Let’s play a game of fashion maths. Everyone knows fashion maths, don’t they?

It’s the cost of an item, divided by the number of times you wear it, which gives you a cost-per-wear figure. The lower the cost-per-wear, the better the bargain.

It’s otherwise known as the way in which you justify to yourself spending a small fortune on a single piece of clothing – especially useful for those classic items; the perfect white shirt, cashmere sweater, trench coat, tote bag, blazer. Things that you might wear forever, and are therefore worth spending extra on. As an aside, if you ever do find the perfect white shirt, or a pair of trousers that are just right, and you can afford it – buy more than one. Trust me, it’ll be worth it.

This is not to say that all of my wardrobe is expensive.  Most of it is high street, second hand or actually so ancient (vintage!) I barely know where it came from. I do, however, believe in buying quality over quantity and am very much against very cheap, throwaway fashion.

So, what are my best ever fashion maths results?

Perhaps unsurprisingly, a few classics. My Mulberry Antony in a great burgundy colour, which I wear almost daily (you can see it here). It was a few hundred pounds new – but owes me nothing now. It’s a bit like an extra limb, I can barely bring myself to leave the house without it! I also have a Mulberry Ledbury in a black crocodile finish, which is smaller and more structured – better for when I’m without the kids, as I have to hold onto it.

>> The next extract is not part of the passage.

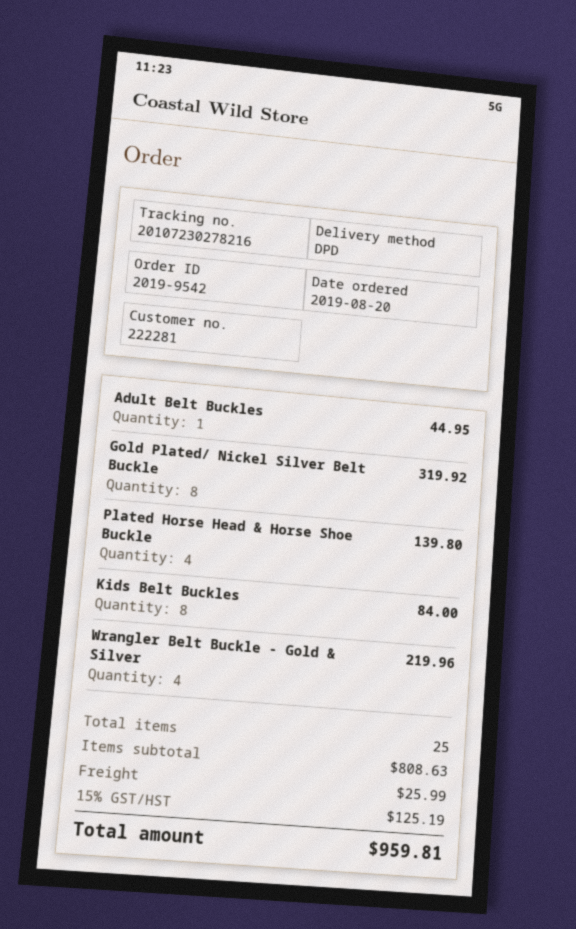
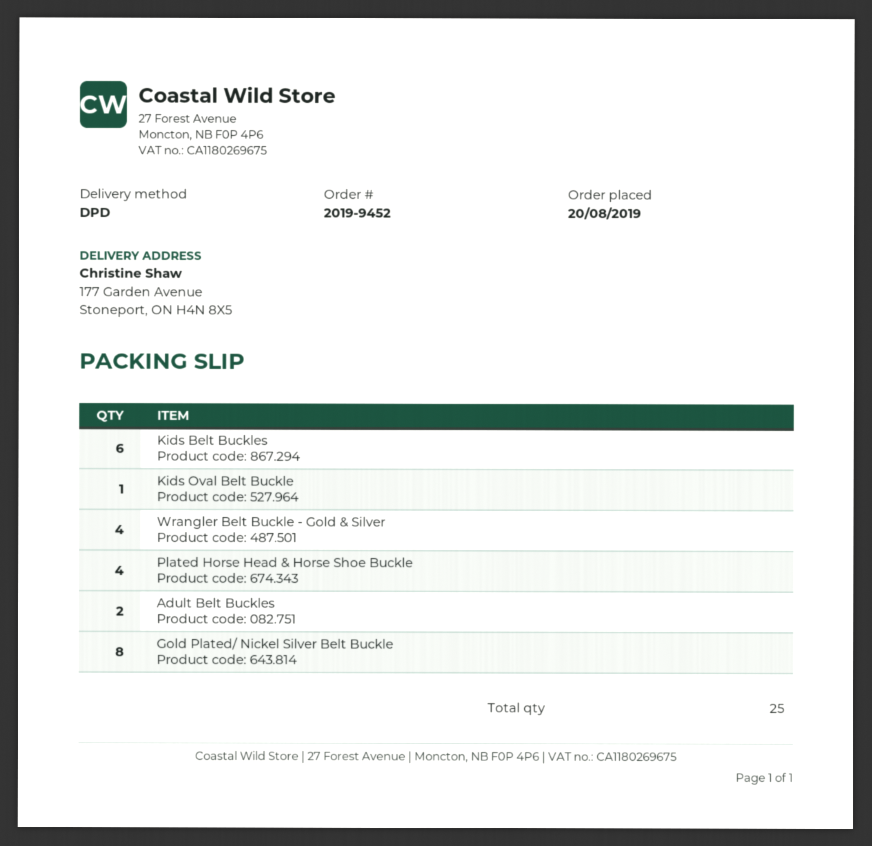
order number: 2019-9542 -> 2019-9452
Adult Belt Buckles: 1 -> 2
Kids Belt Buckles: 8 -> 6
Kids Oval Belt Buckle: none -> 1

Alongside that, I have a handful of Longchamp pliage bags, which I use all the time, and have over the years acted as nappy bag, carry-on luggage, laptop bag, gym bag and shopping bag. Again, they’re not terribly cheap (cheaper in France than in the UK) but I love how they fold up when empty, yet remain stylish  – just take a look around if you’re ever in Paris and you’ll see half the female population toting one.

The most expensive pair of shoes I ever bought are this pair, from Bottega Veneta.

Favourite red shoes.

Yes, they were ‘take-a-deep-breath-and-hand-over-the-money’ expensive, but they’re beautifully made, stylish and (importantly for someone who is always in a rush) they’re flat. Plus, with a pair of cropped slim black pants, they make me feel as gamine and Hepburn-esque as I am ever going to feel and so I wear them a lot.

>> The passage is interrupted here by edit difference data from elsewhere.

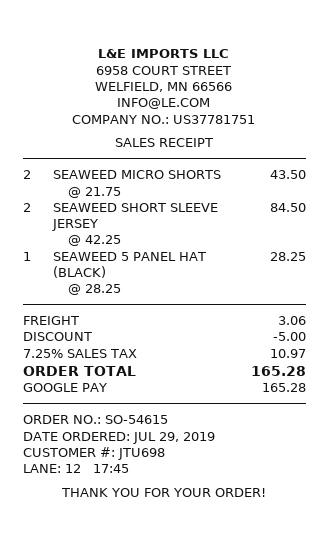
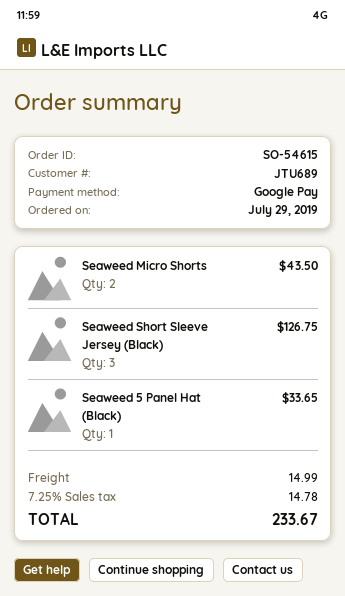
customer number: JTU698 -> JTU689
SEAWEED SHORT SLEEVE JERSEY: 2 for 84.50 -> 3 for 126.75
SEAWEED 5 PANEL HAT (BLACK): 1 for 28.25 -> 1 for 33.65
discount: 5.00 -> none
shipping: 3.06 -> 14.99
tax: 7.25% = 10.97 -> 7.25% = 14.78
total: 165.28 -> 233.67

So, those are some of my successes – where I’ve not felt bad about spending a bit more money to have something that I love and get a lot of use out of. Not surprisingly, they’re accessories rather than actual pieces of clothing. I find it far easier to buy high street clothes and then accessorise well, than the other way around.

But what about my failures? I’m going to own up to them soon…

What are your best fashion maths successes?